One outbreak strain of E. coli O26 has been included in this outbreak investigation. Thirty-three isolates from ill persons in Washington and Oregon have been uploaded to the CDC PulseNet database. All 33 people have been infected with the same DNA fingerprint of E. coli O26, which means they were all sickened at the same place or by the same source.
All of the Chipotle restaurants that were voluntarily closed after this outbreak have reopened. The FDA and county health departments in both states have collected 72 product samples, which all tested negative.
Noted food safety attorney Fred Pritzker said, “we will see if the changes put in place by Chipotle make a difference in the safety of their customers. There have been three food poisoning outbreaks linked to that chain this year, and I hope we do not see more.”
The chain has reopened all of its restaurants that were closed after the outbreak. They confirmed that all texting performed by the company shows no E. coli. They confirmed that no employees were sickened in this outbreak. All fresh produce, raw meat, and dairy items are tested before the restaurants are restocked. Chipotle will implement additional safety procedures and work closely with government officials to make sure that robust food safety standards are in place. All ingredients in the closed restaurants will be replaced, and deep cleaning and sanitizing all of the restaurants nationwide will be done.
While testing product is a good idea, bacteria can be isolated in small clumps on products.
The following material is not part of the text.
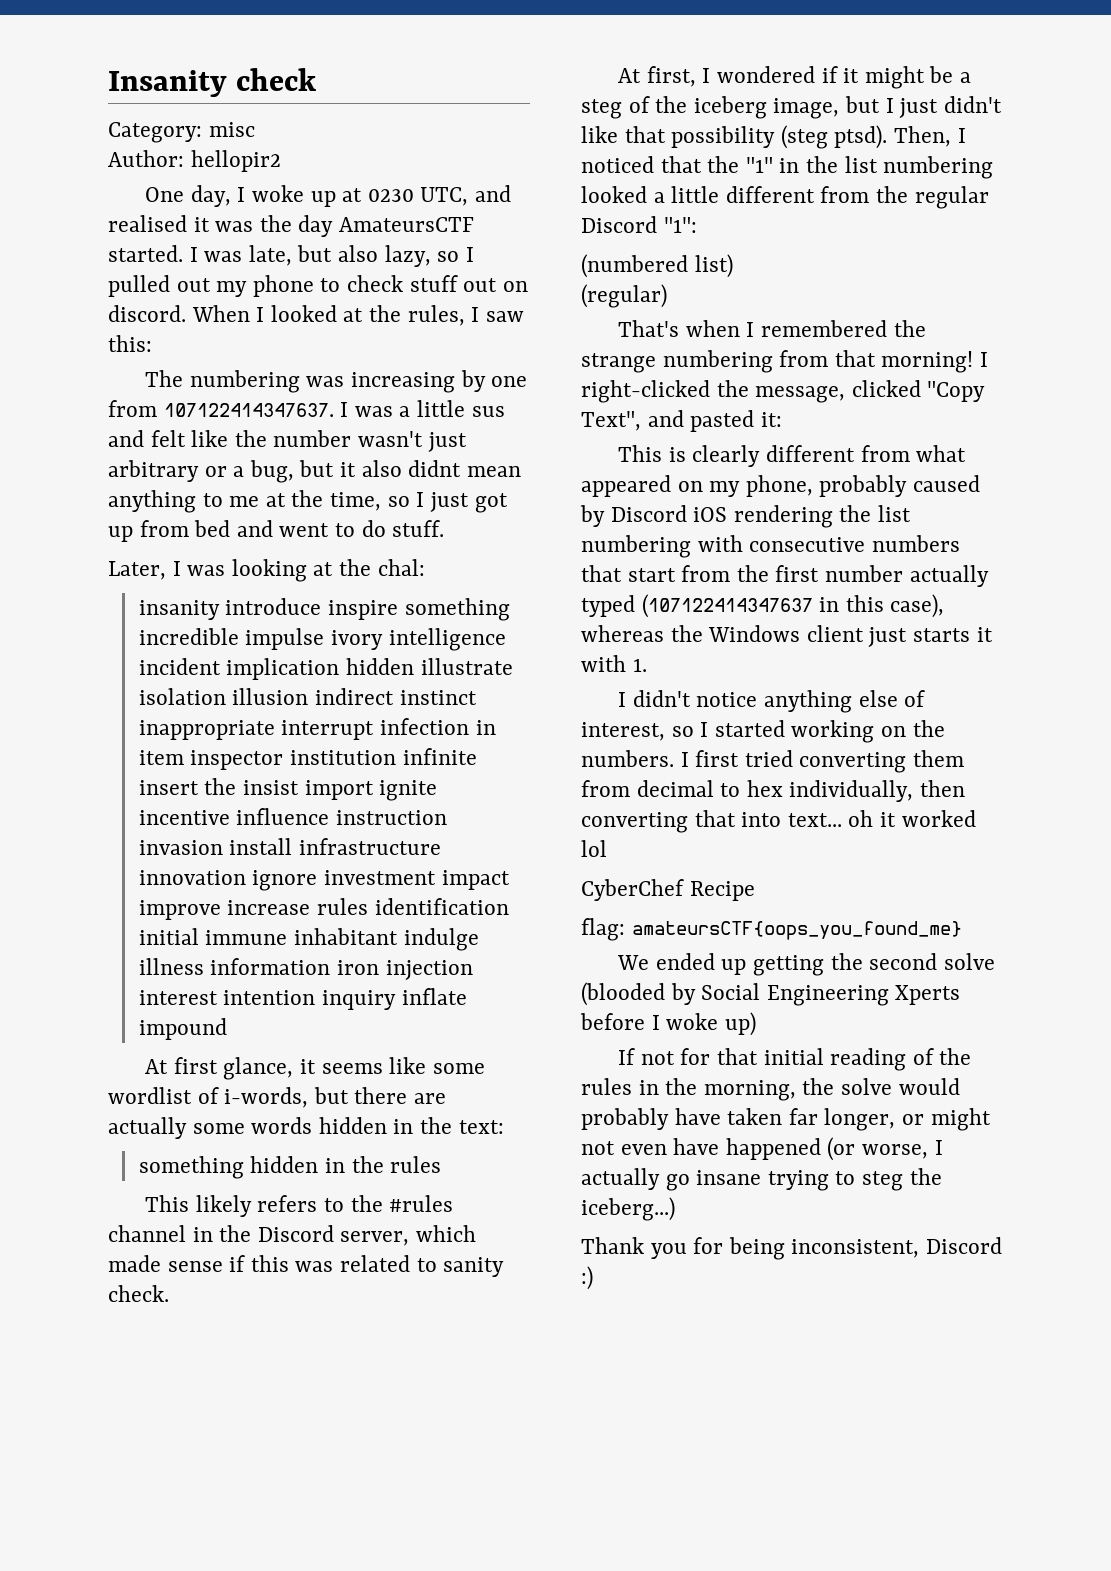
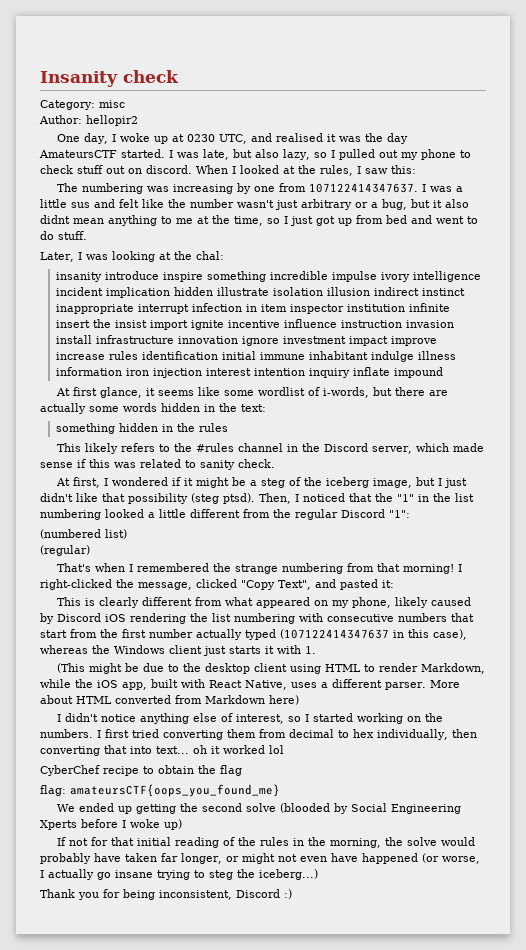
- This is clearly different from what appeared on my phone, probably caused by Discord iOS rendering the list numbering with consecutive numbers that start from the first number actually typed (107122414347637 in this case), whereas the Windows client just starts it with 1.
+ This is clearly different from what appeared on my phone, likely caused by Discord iOS rendering the list numbering with consecutive numbers that start from the first number actually typed (107122414347637 in this case), whereas the Windows client just starts it with 1.
+ (This might be due to the desktop client using HTML to render Markdown, while the iOS app, built with React Native, uses a different parser. More about HTML converted from Markdown here)
- CyberChef Recipe
+ CyberChef recipe to obtain the flag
Testing can never find all of the pathogenic bacteria on foods or surfaces that can make people sick. These measures may help reduce the risk of a food poisoning outbreak, but there are no guarantees that food is safe.
The symptoms of an E. coli infection include severe abdominal cramps, diarrhea that may be bloody and/or watery, fever, nausea, and vomiting. Most people recover on their own, but some become so sick they have to be hospitalized.
In some cases, particularly young children and those who have chronic illnesses, E. coli can progress to hemolytic uremic syndrome (HUS), a serious complication that can cause kidney failure and death. The symptoms of HUS include pale skin, abdominal pain, irritability, bleeding from the nose and mouth, lethargy, little to no urine output, easy bruising, and a skin rash. If anyone exhibits these symptoms they should see a doctor immediately.